(PROVIDED DATA)
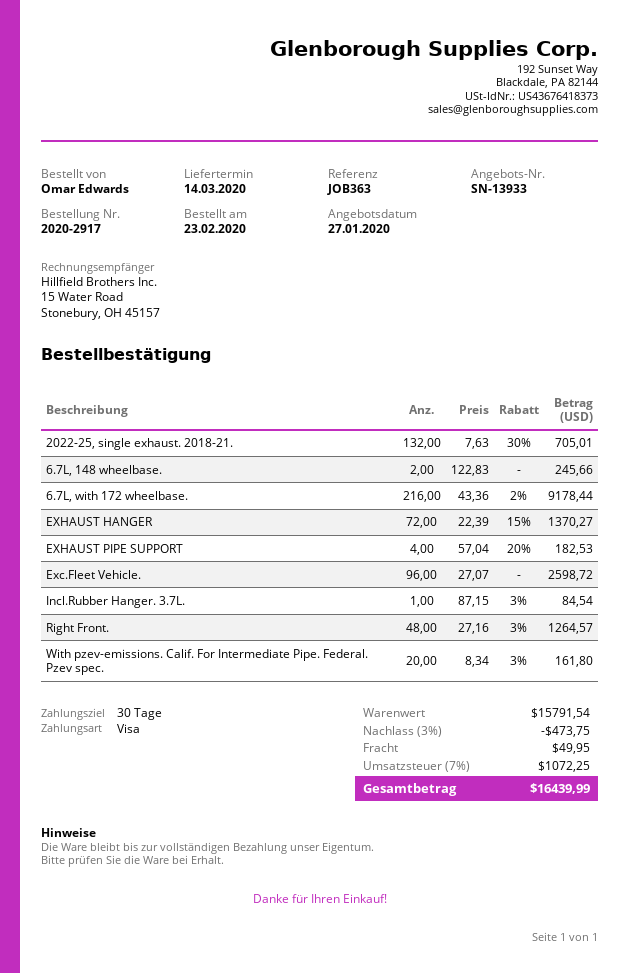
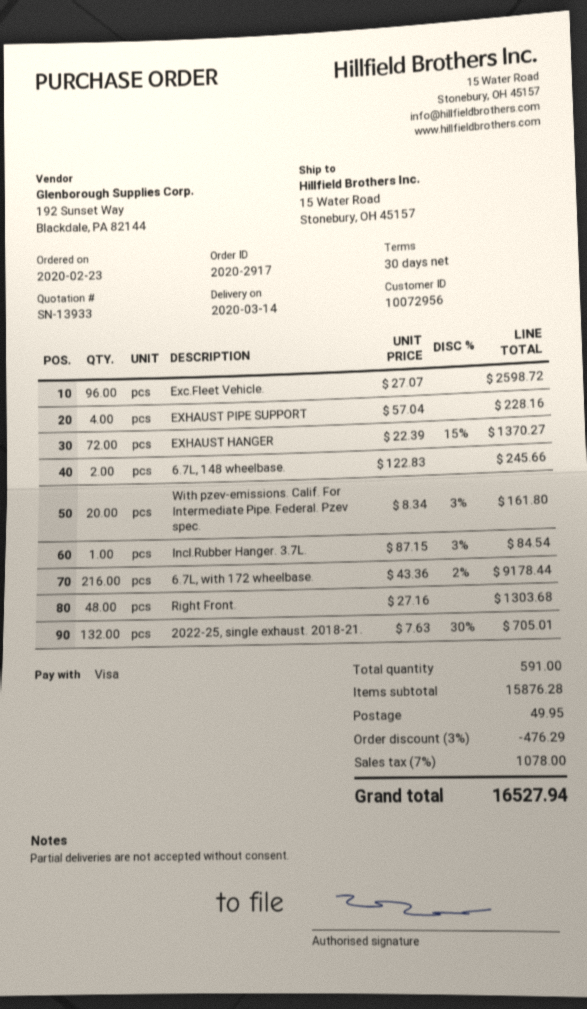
EXHAUST PIPE SUPPORT: 4 x 57.04 - 20% = 182.53 -> 4 x 57.04 = 228.16
Right Front.: 48 x 27.16 - 3% = 1264.57 -> 48 x 27.16 = 1303.68
subtotal: 15791.54 -> 15876.28
discount: 3% = 473.75 -> 3% = 476.29
tax: 7% = 1072.25 -> 7% = 1078.00
total: 16439.99 -> 16527.94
(End PROVIDED DATA)
* PROBLEM TO WORK ON
Your copy should hold all the data word for word. It should hold no pictures.

* PROBLEM SOLUTION
EXHAUST PIPE SUPPORT: 4 x 57.04 - 20% = 182.53 -> 4 x 57.04 = 228.16
Right Front.: 48 x 27.16 - 3% = 1264.57 -> 48 x 27.16 = 1303.68
subtotal: 15791.54 -> 15876.28
discount: 3% = 473.75 -> 3% = 476.29
tax: 7% = 1072.25 -> 7% = 1078.00
total: 16439.99 -> 16527.94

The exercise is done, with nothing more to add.